### Task
Print the records again, character for character.

### Extracted records

----

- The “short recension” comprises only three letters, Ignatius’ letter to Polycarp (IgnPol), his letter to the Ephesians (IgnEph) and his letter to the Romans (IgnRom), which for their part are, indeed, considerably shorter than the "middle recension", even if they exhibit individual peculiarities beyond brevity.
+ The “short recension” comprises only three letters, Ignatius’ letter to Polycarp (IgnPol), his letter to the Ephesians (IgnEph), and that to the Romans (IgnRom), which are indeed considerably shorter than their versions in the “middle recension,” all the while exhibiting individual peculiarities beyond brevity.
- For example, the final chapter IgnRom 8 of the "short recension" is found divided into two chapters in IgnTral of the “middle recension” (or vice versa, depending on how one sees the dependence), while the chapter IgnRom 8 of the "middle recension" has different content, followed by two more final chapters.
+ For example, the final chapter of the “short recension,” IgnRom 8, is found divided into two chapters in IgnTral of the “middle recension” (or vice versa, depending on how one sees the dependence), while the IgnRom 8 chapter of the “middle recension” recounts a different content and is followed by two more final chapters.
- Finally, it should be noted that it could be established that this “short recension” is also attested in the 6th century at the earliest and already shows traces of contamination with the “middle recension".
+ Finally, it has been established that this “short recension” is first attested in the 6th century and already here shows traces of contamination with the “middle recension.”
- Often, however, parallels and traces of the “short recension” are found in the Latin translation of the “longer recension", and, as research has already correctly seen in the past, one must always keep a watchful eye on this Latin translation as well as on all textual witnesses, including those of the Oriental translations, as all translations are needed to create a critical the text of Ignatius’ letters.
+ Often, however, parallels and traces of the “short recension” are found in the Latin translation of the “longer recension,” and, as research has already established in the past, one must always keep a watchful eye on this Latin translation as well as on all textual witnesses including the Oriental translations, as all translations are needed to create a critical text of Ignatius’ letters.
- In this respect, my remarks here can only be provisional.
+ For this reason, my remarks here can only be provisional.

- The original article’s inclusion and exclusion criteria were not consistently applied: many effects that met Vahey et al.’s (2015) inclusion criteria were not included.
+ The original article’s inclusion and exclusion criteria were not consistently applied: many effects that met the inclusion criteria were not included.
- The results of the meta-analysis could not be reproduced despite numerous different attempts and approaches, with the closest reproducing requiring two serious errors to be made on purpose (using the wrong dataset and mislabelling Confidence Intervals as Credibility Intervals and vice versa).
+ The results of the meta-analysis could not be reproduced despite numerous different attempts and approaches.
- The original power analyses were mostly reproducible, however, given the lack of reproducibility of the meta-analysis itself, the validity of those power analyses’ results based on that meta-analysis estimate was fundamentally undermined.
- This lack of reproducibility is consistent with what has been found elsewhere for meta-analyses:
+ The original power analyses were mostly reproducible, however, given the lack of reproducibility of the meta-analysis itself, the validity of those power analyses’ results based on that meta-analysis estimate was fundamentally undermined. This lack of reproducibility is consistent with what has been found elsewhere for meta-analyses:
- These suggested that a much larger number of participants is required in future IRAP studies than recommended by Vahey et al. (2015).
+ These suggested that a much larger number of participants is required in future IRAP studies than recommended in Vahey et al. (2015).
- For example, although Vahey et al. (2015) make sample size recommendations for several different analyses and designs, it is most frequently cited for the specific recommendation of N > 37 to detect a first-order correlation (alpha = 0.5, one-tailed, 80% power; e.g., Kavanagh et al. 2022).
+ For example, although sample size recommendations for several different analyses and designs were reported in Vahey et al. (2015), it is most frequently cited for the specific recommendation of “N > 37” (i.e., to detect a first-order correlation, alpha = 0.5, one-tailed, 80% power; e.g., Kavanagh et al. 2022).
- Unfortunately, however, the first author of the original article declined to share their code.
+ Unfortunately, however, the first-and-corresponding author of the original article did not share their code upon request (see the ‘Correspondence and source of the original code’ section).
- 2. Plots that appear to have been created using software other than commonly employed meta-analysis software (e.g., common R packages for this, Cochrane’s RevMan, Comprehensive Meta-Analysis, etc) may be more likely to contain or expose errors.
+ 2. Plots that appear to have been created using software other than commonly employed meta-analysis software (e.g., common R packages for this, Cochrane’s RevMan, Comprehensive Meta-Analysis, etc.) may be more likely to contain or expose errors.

----

### Output for this task
- The “short recension” comprises only three letters, Ignatius’ letter to Polycarp (IgnPol), his letter to the Ephesians (IgnEph) and his letter to the Romans (IgnRom), which for their part are, indeed, considerably shorter than the "middle recension", even if they exhibit individual peculiarities beyond brevity.
+ The “short recension” comprises only three letters, Ignatius’ letter to Polycarp (IgnPol), his letter to the Ephesians (IgnEph), and that to the Romans (IgnRom), which are indeed considerably shorter than their versions in the “middle recension,” all the while exhibiting individual peculiarities beyond brevity.
- For example, the final chapter IgnRom 8 of the "short recension" is found divided into two chapters in IgnTral of the “middle recension” (or vice versa, depending on how one sees the dependence), while the chapter IgnRom 8 of the "middle recension" has different content, followed by two more final chapters.
+ For example, the final chapter of the “short recension,” IgnRom 8, is found divided into two chapters in IgnTral of the “middle recension” (or vice versa, depending on how one sees the dependence), while the IgnRom 8 chapter of the “middle recension” recounts a different content and is followed by two more final chapters.
- Finally, it should be noted that it could be established that this “short recension” is also attested in the 6th century at the earliest and already shows traces of contamination with the “middle recension".
+ Finally, it has been established that this “short recension” is first attested in the 6th century and already here shows traces of contamination with the “middle recension.”
- Often, however, parallels and traces of the “short recension” are found in the Latin translation of the “longer recension", and, as research has already correctly seen in the past, one must always keep a watchful eye on this Latin translation as well as on all textual witnesses, including those of the Oriental translations, as all translations are needed to create a critical the text of Ignatius’ letters.
+ Often, however, parallels and traces of the “short recension” are found in the Latin translation of the “longer recension,” and, as research has already established in the past, one must always keep a watchful eye on this Latin translation as well as on all textual witnesses including the Oriental translations, as all translations are needed to create a critical text of Ignatius’ letters.
- In this respect, my remarks here can only be provisional.
+ For this reason, my remarks here can only be provisional.

- The original article’s inclusion and exclusion criteria were not consistently applied: many effects that met Vahey et al.’s (2015) inclusion criteria were not included.
+ The original article’s inclusion and exclusion criteria were not consistently applied: many effects that met the inclusion criteria were not included.
- The results of the meta-analysis could not be reproduced despite numerous different attempts and approaches, with the closest reproducing requiring two serious errors to be made on purpose (using the wrong dataset and mislabelling Confidence Intervals as Credibility Intervals and vice versa).
+ The results of the meta-analysis could not be reproduced despite numerous different attempts and approaches.
- The original power analyses were mostly reproducible, however, given the lack of reproducibility of the meta-analysis itself, the validity of those power analyses’ results based on that meta-analysis estimate was fundamentally undermined.
- This lack of reproducibility is consistent with what has been found elsewhere for meta-analyses:
+ The original power analyses were mostly reproducible, however, given the lack of reproducibility of the meta-analysis itself, the validity of those power analyses’ results based on that meta-analysis estimate was fundamentally undermined. This lack of reproducibility is consistent with what has been found elsewhere for meta-analyses:
- These suggested that a much larger number of participants is required in future IRAP studies than recommended by Vahey et al. (2015).
+ These suggested that a much larger number of participants is required in future IRAP studies than recommended in Vahey et al. (2015).
- For example, although Vahey et al. (2015) make sample size recommendations for several different analyses and designs, it is most frequently cited for the specific recommendation of N > 37 to detect a first-order correlation (alpha = 0.5, one-tailed, 80% power; e.g., Kavanagh et al. 2022).
+ For example, although sample size recommendations for several different analyses and designs were reported in Vahey et al. (2015), it is most frequently cited for the specific recommendation of “N > 37” (i.e., to detect a first-order correlation, alpha = 0.5, one-tailed, 80% power; e.g., Kavanagh et al. 2022).
- Unfortunately, however, the first author of the original article declined to share their code.
+ Unfortunately, however, the first-and-corresponding author of the original article did not share their code upon request (see the ‘Correspondence and source of the original code’ section).
- 2. Plots that appear to have been created using software other than commonly employed meta-analysis software (e.g., common R packages for this, Cochrane’s RevMan, Comprehensive Meta-Analysis, etc) may be more likely to contain or expose errors.
+ 2. Plots that appear to have been created using software other than commonly employed meta-analysis software (e.g., common R packages for this, Cochrane’s RevMan, Comprehensive Meta-Analysis, etc.) may be more likely to contain or expose errors.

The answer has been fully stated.